L'utilisation des audiovisuels pour enseigner et divertir un public avide de recettes de cuisine trouve son origine avec la naissance de la télévision. Aujourd'hui, grâce aux réseaux sociaux, des recettes qui prendraient réellement jusqu'à trois heures sont synthétisées en une minute, et il est rare qu'un utilisateur de réseaux sociaux n'ait pas été exposé à l'un de ces vidéos. Les gens cuisinent-ils réellement à partir de ces vidéos comme forme d'instruction, ou bien regarder cuisiner est-il une forme de divertissement quelque peu voyeuriste, sans aucune intention de préparer ce qui y est montré ? Comment ces vidéos, malgré leur durée très courte, ont-elles réussi à construire un métalangage à partir d'autres éléments qui les distinguent ?

De Julia Child à Chepina Peralta, les figures télévisuelles les plus emblématiques du siècle dernier incluaient souvent des femmes représentant l'archétype de la dame expérimentée partageant ses recettes de cuisine avec les spectateurs, offrant des conseils sur la technique et des astuces pour réaliser des plats qui, à une certaine époque, représentaient un accomplissement allant au-delà du plat : depuis l'optimisation du budget familial jusqu'à la reproduction à domicile de plats venus d'autres contrées (comme dans le cas de Child avec les spectateurs américains et la cuisine française). Il semble que les émissions culinaires aient cédé la place à un autre genre qui ne cherche pas nécessairement la didactique de la cuisine, mais l'utilise comme un élément autour duquel se génère du divertissement, comme les émissions de téléréalité.

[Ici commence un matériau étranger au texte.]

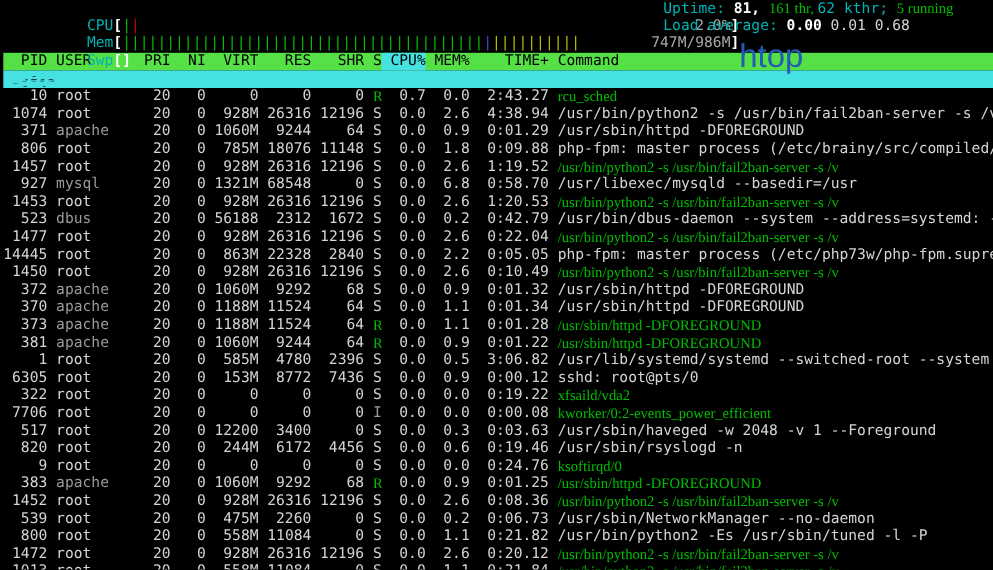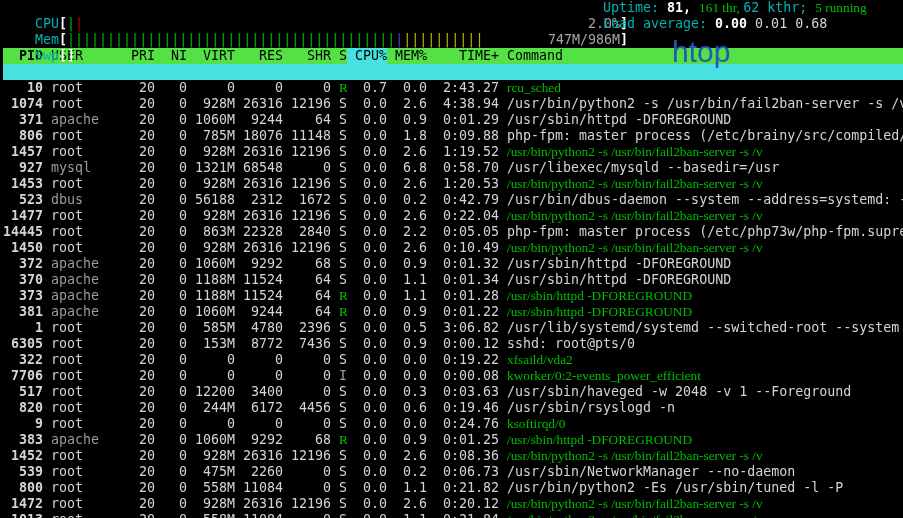"CPU" .lbl { margin-left: none -> 44px }
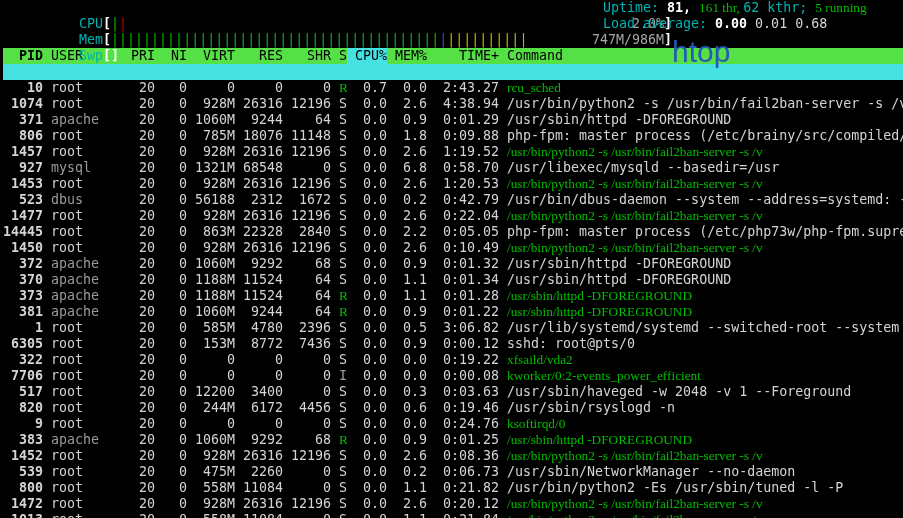"PID" .col-pid { font-weight: bold -> none }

Cette ambition didactique est passée de la télévision aux réseaux sociaux, où des créateurs de contenu de plus en plus spécialisés préparent des recettes de cuisine avec une étonnante capacité de synthèse, d'édition et de narration, résumées en une ou deux minutes de vidéo. Les vidéos courtes de cuisine captent les regards partout dans le monde. C'est devenu un grand genre où, sous le parapluie de la cuisine, existent toutes sortes de contenus : ceux qui se spécialisent dans un type de cuisine, un type d'instrument (comme le barbecue), jusqu'à ceux qui incluent des éléments les rendant plus distinctifs. Ainsi, à l'intérieur même des vidéos, se créent des métalangages qui, parfois, attirent plus de spectateurs, non pas pour la recette mais pour ce qui se crée autour d'elle. Par exemple, on exploite les idées préconçues sur ce qu'est une culture pour mettre en avant les éléments exotiques qu'une recette étrangère pourrait avoir. Dans d'autres cas, c'est la manière particulière de raconter la recette qui attire les spectateurs à l'écouter. Parfois, c'est le personnage qui la réalise qui attire les regards, en fonction de l'identité créée sur les réseaux, comme une personne ayant des modes de vie différents. Ainsi, par exemple, il existe des créateurs en milieu rural ou appartenant à des groupes religieux spécifiques qui partagent leurs recettes et offrent en même temps un aperçu de leurs idéologies ou modes de vie.

Autour de tous ces éléments, il est probable que peu de personnes reproduisent exactement les recettes qu'elles regardent ou même, que la recette importe peu. Le langage de la nourriture est ce qui attire, nous permettant de nous rapprocher d'autres façons de manger, mais aussi d'être, de parler, de penser, de créer ou même de croire.

— Cet article a été publié à l'origine en espagnol par Liliana Martínez Lomelí. Traduction générée par IA à partir du texte original.